I think this comes from years of brute-forcing dopamine while unmedicated. Back then, starting anything felt like dragging water from a dry well—it took huge effort. Now, medicated, it’s more like working with a full reservoir. The water’s there, but our habits haven’t adjusted, so we keep over-pumping.
That’s why every task feels “too engaging.” We’re not used to a lighter touch, so we overdo it and get locked in. Hence: Task Lock Awareness.
The awareness is also my rudimentary solution to the task lock. But it needs to be maintained on your mind while you do any task to avoid overdoing them.
So that's TLA and I kind of learnt how to fix it. But it's so long to explain it needs its own post.
The other 4 issues I had with Elvanse can be fixed if I sleep more. Enter the scene what I've been using for years to sleep relatively consistently before I got my ADHD diagnose: doxylamine or prometazine. In Spain I use doxylamine in the UK promethazine. They are both the same thing, first generation antihistaminics that were terrible for allergies but brilliant to help you fall asleep without being as damaging as actual hard-core sleeping pills (e.g: Ambien is dreadful).

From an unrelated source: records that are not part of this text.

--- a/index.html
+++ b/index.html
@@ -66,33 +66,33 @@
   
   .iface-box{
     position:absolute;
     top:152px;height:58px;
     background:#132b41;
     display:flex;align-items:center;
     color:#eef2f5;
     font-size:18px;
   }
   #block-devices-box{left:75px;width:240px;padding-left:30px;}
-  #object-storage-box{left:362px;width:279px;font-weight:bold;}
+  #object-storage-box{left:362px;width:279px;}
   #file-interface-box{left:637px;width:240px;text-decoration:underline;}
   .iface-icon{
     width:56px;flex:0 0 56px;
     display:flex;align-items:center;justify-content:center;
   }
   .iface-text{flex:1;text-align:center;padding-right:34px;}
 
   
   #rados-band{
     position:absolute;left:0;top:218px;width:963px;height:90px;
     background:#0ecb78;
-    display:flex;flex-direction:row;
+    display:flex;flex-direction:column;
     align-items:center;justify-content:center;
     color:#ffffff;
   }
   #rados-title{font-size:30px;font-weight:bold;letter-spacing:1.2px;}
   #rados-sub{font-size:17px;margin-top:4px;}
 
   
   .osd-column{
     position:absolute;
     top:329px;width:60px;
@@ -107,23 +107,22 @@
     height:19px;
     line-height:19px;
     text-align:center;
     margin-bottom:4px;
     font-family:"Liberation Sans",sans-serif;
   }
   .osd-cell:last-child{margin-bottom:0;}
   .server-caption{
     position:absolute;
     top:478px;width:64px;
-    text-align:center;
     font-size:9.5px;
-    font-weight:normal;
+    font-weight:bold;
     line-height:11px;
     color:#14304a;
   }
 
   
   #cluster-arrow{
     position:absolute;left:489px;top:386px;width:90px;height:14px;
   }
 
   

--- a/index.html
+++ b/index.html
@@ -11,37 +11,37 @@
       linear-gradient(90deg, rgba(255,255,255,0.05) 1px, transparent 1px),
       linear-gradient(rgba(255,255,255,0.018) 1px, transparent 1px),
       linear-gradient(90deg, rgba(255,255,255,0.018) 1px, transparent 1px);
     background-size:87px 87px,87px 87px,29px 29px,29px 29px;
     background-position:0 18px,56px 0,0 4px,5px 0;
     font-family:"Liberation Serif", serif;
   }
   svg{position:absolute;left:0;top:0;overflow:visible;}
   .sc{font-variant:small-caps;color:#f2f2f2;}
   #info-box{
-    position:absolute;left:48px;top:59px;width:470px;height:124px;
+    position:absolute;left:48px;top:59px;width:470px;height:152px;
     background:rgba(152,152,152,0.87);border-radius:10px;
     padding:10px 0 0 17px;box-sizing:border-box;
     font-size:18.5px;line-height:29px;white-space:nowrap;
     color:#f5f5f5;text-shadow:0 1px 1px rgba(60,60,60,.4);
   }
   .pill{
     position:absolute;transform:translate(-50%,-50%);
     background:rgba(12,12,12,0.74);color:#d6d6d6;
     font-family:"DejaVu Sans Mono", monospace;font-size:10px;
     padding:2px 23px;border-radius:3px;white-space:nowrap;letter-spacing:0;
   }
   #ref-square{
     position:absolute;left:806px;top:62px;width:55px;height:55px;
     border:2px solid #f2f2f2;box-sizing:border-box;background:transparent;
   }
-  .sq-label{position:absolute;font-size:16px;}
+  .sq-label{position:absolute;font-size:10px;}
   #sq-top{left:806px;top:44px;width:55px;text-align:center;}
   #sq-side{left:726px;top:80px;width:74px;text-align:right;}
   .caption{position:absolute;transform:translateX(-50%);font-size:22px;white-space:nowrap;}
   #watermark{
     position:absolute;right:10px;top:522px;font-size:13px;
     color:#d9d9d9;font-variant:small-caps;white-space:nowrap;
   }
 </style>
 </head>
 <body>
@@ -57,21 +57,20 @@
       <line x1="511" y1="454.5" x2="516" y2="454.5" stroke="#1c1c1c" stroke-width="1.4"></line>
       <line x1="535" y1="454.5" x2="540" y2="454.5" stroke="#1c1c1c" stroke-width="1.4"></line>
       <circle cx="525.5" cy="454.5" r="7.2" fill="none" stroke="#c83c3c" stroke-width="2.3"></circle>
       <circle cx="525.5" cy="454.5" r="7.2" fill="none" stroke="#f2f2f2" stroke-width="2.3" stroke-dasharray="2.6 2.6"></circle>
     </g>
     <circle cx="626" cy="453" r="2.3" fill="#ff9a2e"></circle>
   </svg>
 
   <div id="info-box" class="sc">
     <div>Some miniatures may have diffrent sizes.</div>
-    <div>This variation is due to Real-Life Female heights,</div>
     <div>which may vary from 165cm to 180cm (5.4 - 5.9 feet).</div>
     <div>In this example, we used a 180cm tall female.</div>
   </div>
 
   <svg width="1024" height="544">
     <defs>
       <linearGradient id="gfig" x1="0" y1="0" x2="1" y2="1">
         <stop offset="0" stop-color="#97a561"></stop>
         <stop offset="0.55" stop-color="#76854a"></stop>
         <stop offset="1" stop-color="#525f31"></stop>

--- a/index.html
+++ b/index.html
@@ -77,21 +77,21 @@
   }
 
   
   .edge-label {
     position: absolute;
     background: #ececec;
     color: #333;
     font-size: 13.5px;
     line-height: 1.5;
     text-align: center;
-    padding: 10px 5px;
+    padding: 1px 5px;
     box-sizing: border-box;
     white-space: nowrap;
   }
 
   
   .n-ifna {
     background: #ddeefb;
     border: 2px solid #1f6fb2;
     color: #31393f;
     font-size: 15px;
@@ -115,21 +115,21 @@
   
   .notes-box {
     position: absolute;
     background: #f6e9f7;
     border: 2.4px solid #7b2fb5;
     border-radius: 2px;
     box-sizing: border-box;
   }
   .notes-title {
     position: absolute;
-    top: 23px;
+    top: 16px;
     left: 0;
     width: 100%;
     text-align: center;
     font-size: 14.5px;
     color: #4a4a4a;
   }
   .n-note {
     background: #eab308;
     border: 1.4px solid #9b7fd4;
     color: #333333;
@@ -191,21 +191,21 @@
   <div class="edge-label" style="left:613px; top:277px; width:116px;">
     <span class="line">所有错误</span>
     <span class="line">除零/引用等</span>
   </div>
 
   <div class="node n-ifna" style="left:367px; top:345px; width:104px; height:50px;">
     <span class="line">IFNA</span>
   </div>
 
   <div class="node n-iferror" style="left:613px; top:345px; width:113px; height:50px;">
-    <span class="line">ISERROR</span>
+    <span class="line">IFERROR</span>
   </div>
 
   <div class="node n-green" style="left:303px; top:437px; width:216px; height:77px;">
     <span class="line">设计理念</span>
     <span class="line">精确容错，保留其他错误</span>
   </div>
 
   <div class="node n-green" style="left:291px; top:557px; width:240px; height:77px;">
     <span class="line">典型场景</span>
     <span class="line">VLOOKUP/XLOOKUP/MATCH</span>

Yet I'm not doing this if it isn't worth it. So where do I go? Anecdotal evidence (not scientifical) of other fellow Elvanse users. I literally just searched forums and Reddit on sleeping issues with Elvanse. The most common description being this
I slept very poorly the first two weeks, then it got eventually better and I went back to sleeping normally
I didn't find it once or twice but repeatedly and with multiple people saying it was the same for them to the original poster. So I thought: let's do an experiment under that assumption, take the doxilamine, force sleep for two weeks and see how I get on.
Also, every other day if I feel too energised I go for a 5K run. Today (4th day) I don't feel like it so I'll go tomorrow. I take the doxilamine around 8pm and try to sleep as long as I can.
The Early Results
I'll complete this post later, since today I can only talk about the first four days but so far it's completely different to the first time I sustained 5 days with it. Day after day after day I get this:
- Consistent results day after day for the first time ever. Normally even just the second day it feels a lot less effective.
- I'm literally working everyday with no issues as far as I keep an awareness of the task lock on minor tasks, and avoid getting sucked into tasks that don't generate an income.
- No cysts on armpits, it's not triggering my HS stage 2.
- I'm not waking up exhausted.
- I get to do stuff the whole day, instead of just the 8 hours I get with Medikinet. I'm back at working also in the evening.
So far that's what I have. More on this soon. Feel free to give any feedback.